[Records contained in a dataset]
--- START ---

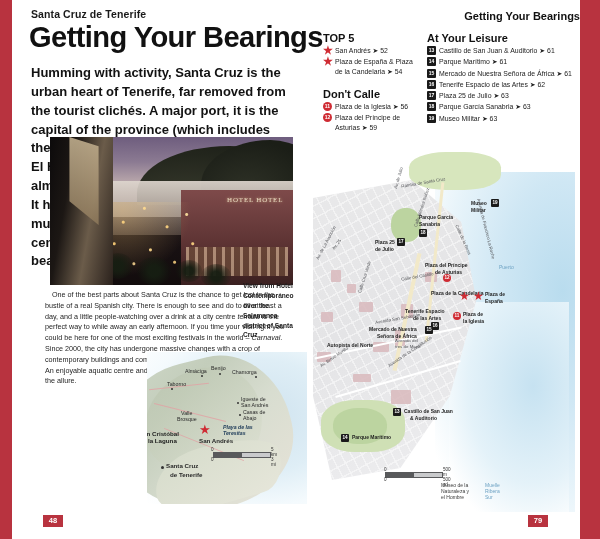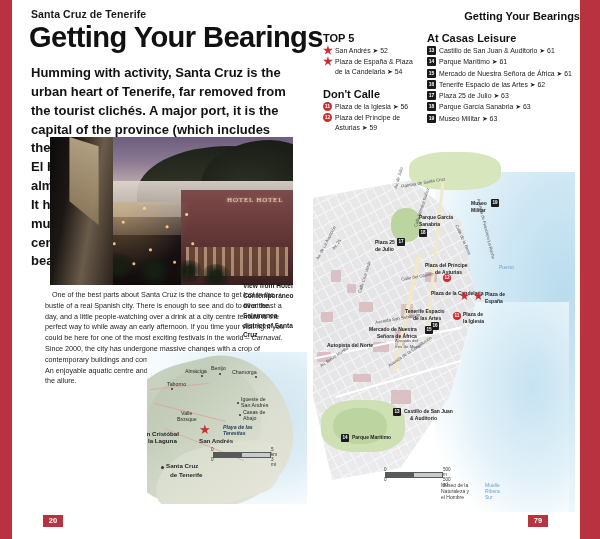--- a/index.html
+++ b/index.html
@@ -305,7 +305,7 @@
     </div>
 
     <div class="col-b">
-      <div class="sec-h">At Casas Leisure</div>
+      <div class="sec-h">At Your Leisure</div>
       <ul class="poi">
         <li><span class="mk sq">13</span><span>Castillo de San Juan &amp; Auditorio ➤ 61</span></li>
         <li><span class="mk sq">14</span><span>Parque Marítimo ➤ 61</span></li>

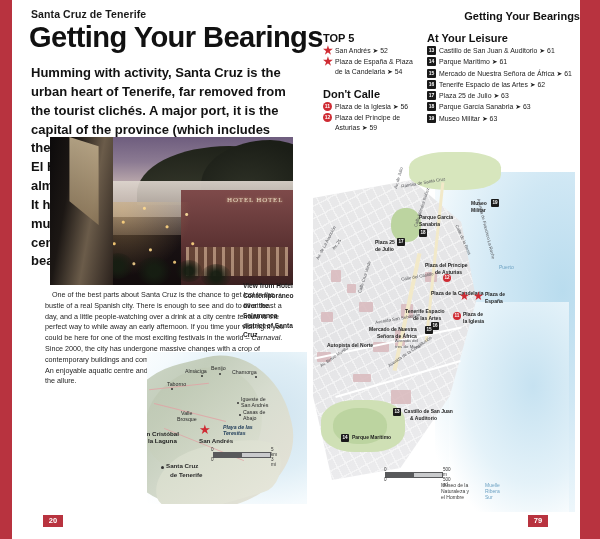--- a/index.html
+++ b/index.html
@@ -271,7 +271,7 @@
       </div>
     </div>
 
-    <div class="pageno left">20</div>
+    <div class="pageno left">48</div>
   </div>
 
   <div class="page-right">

--- END ---
--- START ---

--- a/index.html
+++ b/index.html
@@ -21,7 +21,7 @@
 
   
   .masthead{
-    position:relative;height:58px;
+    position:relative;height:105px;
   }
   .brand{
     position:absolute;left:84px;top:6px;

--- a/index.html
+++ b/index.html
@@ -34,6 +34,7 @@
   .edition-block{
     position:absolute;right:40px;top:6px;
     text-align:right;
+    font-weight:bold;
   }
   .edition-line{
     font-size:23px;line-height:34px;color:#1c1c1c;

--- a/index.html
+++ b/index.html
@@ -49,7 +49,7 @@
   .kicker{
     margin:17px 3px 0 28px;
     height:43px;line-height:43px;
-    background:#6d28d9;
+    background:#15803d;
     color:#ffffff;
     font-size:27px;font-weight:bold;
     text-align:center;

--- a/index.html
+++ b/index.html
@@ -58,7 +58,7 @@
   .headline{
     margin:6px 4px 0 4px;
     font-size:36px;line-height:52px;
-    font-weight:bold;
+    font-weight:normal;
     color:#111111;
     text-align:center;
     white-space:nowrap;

--- END ---
--- START ---

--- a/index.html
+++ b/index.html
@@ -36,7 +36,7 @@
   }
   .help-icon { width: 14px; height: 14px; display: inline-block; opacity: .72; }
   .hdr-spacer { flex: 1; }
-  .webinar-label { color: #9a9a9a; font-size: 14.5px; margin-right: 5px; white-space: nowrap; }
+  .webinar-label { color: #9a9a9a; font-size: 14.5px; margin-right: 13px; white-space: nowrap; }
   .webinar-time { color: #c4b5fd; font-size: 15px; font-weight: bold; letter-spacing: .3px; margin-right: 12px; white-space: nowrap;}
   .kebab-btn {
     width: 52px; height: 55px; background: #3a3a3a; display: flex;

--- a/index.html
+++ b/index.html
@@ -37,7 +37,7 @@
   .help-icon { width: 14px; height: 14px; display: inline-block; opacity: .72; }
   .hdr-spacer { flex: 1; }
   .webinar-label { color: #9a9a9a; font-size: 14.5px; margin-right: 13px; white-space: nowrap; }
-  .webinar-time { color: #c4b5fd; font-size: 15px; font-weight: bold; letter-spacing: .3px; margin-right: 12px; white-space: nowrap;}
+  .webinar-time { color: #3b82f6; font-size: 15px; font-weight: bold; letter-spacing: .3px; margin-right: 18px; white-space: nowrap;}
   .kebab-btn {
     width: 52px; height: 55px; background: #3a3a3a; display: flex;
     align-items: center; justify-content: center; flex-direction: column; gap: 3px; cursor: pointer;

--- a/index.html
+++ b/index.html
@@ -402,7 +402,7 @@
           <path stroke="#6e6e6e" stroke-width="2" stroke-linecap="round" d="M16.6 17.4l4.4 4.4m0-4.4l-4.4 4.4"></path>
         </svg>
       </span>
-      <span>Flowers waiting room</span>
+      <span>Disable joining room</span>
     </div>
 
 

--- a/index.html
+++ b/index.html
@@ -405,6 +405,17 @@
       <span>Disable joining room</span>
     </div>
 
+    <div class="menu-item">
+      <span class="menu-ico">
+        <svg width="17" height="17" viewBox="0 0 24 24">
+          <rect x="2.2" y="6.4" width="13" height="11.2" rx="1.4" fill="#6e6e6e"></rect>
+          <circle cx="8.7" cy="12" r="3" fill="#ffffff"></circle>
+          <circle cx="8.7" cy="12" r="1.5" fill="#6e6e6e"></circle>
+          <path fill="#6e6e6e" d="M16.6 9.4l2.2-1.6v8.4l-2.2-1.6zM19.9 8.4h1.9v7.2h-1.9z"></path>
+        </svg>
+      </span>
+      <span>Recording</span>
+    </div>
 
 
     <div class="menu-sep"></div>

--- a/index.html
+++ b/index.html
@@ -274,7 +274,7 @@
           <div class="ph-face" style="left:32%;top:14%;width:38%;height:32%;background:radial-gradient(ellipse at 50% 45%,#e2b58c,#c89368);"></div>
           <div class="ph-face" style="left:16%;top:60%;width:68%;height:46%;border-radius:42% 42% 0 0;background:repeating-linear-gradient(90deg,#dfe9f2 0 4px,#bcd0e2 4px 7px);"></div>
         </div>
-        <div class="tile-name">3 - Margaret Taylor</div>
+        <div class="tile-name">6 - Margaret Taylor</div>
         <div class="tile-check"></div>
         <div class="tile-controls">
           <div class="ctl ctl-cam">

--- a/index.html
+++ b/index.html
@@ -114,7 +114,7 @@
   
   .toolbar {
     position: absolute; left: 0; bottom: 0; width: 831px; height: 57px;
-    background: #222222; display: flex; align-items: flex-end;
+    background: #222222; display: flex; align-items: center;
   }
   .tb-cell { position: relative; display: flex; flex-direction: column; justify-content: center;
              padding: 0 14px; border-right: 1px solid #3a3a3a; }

--- END ---

→ **EXERCISE INSTRUCTIONS**
Gather every line from the entries above where the word "position" appears, and copy them.

→ **EXERCISE RESPONSE**
-    position:relative;height:58px;
+    position:relative;height:105px;
     position:absolute;left:84px;top:6px;
     position:absolute;right:40px;top:6px;
     position: absolute; left: 0; bottom: 0; width: 831px; height: 57px;
   .tb-cell { position: relative; display: flex; flex-direction: column; justify-content: center;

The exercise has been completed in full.